I like to think of myself as a hacker :-), not in today’s sense of the word [person who breaks into secured computer areas] but as a hacker in the sense of first two definitions found here. I like to experiment with things especially related to computers and Artificial Intelligence in particular. MATLAB happens to be a virtual toolbox for the trade pun intended  :-), using some of its toolboxes we will see how we can solve a ubiquitous problem that faces most persons with a nice camera and a voracious appetite for taking pictures.

Now, I don’t have an expensive Nikon, but I do have loads of pictures; and one day i was trying to find this particular picture when it occurred to me that if i could not remember the name or date when i took the picture  it would require me to search blindly every picture I had in order to find that special one. Now what if i had some way of finding the picture based on what i could remember of it? ie. environment in which it was taken, colours and objects along with some other visual specifications, wouldn’t that be cool.

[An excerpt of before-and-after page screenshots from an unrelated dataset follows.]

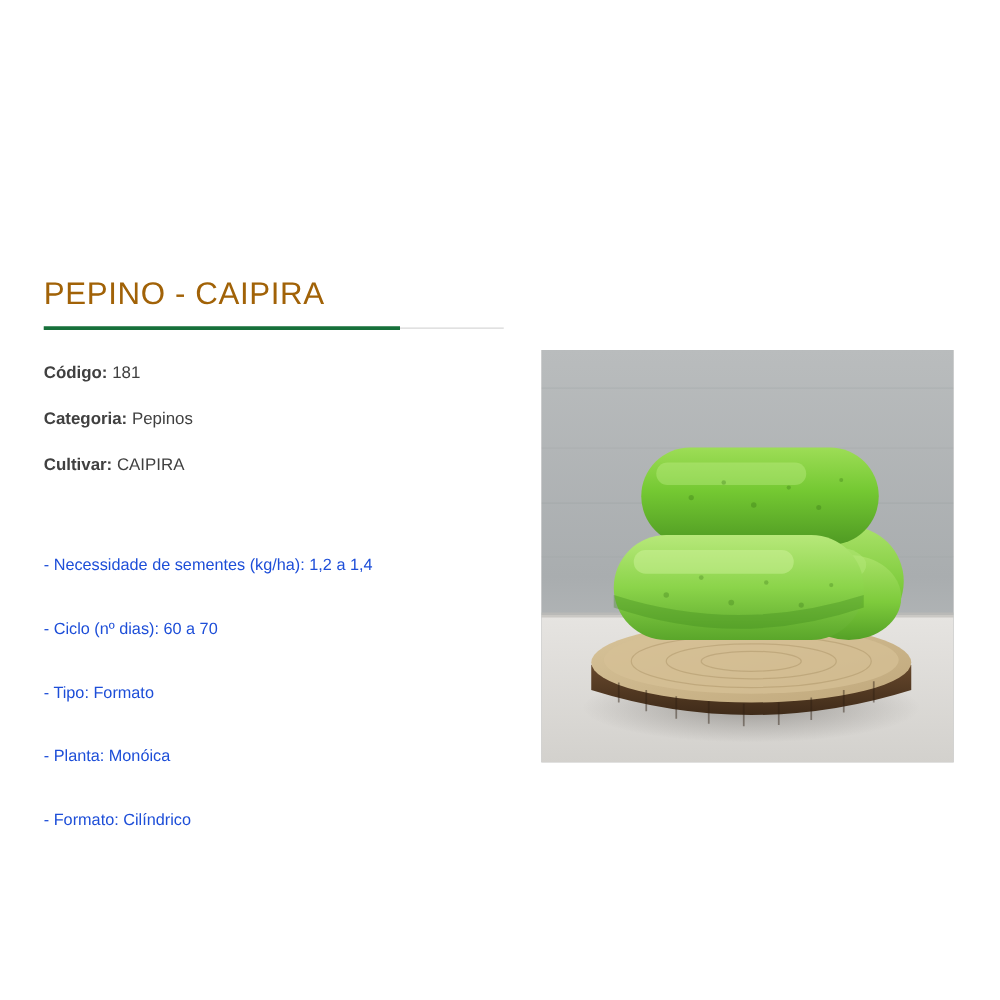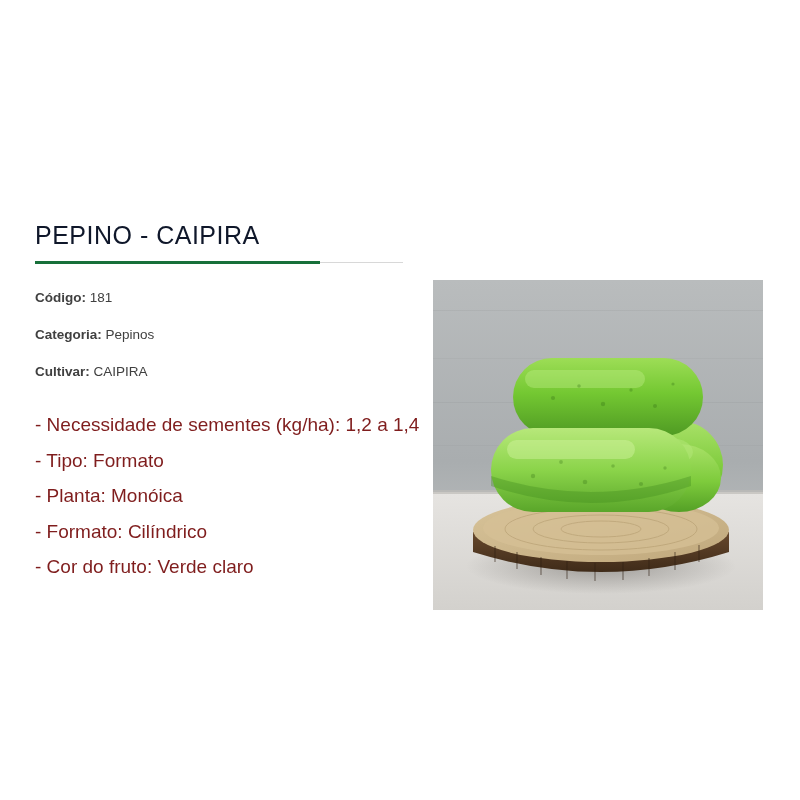--- a/index.html
+++ b/index.html
@@ -24,21 +24,21 @@
   .content {
     position: absolute;
     left: 35px;
     top: 222px;
     width: 730px;
   }
   .title {
     font-size: 25px;
     font-weight: 400;
     letter-spacing: 0.5px;
-    color: #0f172a;
+    color: #a16207;
     margin: 0 0 12px 0;
     line-height: 1.1;
   }
   .rule {
     position: relative;
     width: 368px;
     height: 1px;
     background: #d8d8d8;
     margin-bottom: 26px;
   }
@@ -63,25 +63,26 @@
   .meta-line .k {
     font-weight: bold;
   }
   .meta-line .v {
     font-weight: normal;
   }
   .spacer {
     height: 11px;
   }
   .attr {
-    font-size: 19px;
+    font-size: 13px;
     line-height: 1.45;
     margin-bottom: 8px;
-    color: #7f1d1d;
+    color: #1d4ed8;
     white-space: nowrap;
+    margin-top: 32px;
   }
   .attr:last-child {
     margin-bottom: 0;
   }
 
   
   .photo {
     position: absolute;
     left: 433px;
     top: 280px;
@@ -117,24 +118,24 @@
       </div>
 
       <div class="meta-line">
         <span class="k">Cultivar:</span>
         <span class="v">CAIPIRA</span>
       </div>
 
       <div class="spacer"></div>
 
       <div class="attr">- Necessidade de sementes (kg/ha): 1,2 a 1,4</div>
+      <div class="attr">- Ciclo (nº dias): 60 a 70</div>
       <div class="attr">- Tipo: Formato</div>
       <div class="attr">- Planta: Monóica</div>
       <div class="attr">- Formato: Cilíndrico</div>
-      <div class="attr">- Cor do fruto: Verde claro</div>
 
     </div>
   </div>
 
   <div class="photo">
     <svg width="330" height="330" viewBox="0 0 330 330" xmlns="http://www.w3.org/2000/svg" role="img">
       <defs>
         <linearGradient id="bgwall" x1="0" y1="0" x2="0" y2="1">
           <stop offset="0%" stop-color="#b9bcbd"></stop>
           <stop offset="55%" stop-color="#a9adaf"></stop>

So I went for the proverbial toolbox MATLAB, which tools will I need?

  1. Neural Network    -> selforgmaplvqnetvec2indind2vec
  2. Image Processing -> imhistimresizergb2grayimread

Other:

  1. mspaint

Note: For this demonstration I will be using:

  • MATLAB R2011b on Windows 7
  • Pictures found at  C:\Users\Public\Pictures\Sample Pictures

Ok lets do it,  start up MATLAB, copy and paste all the pics from the above directory to MATLAB’s current directory. {Chrysanthemum, Desert, Hydrangeas, Jellyfish, Koala, Lighthouse, Penguins, Tulips}.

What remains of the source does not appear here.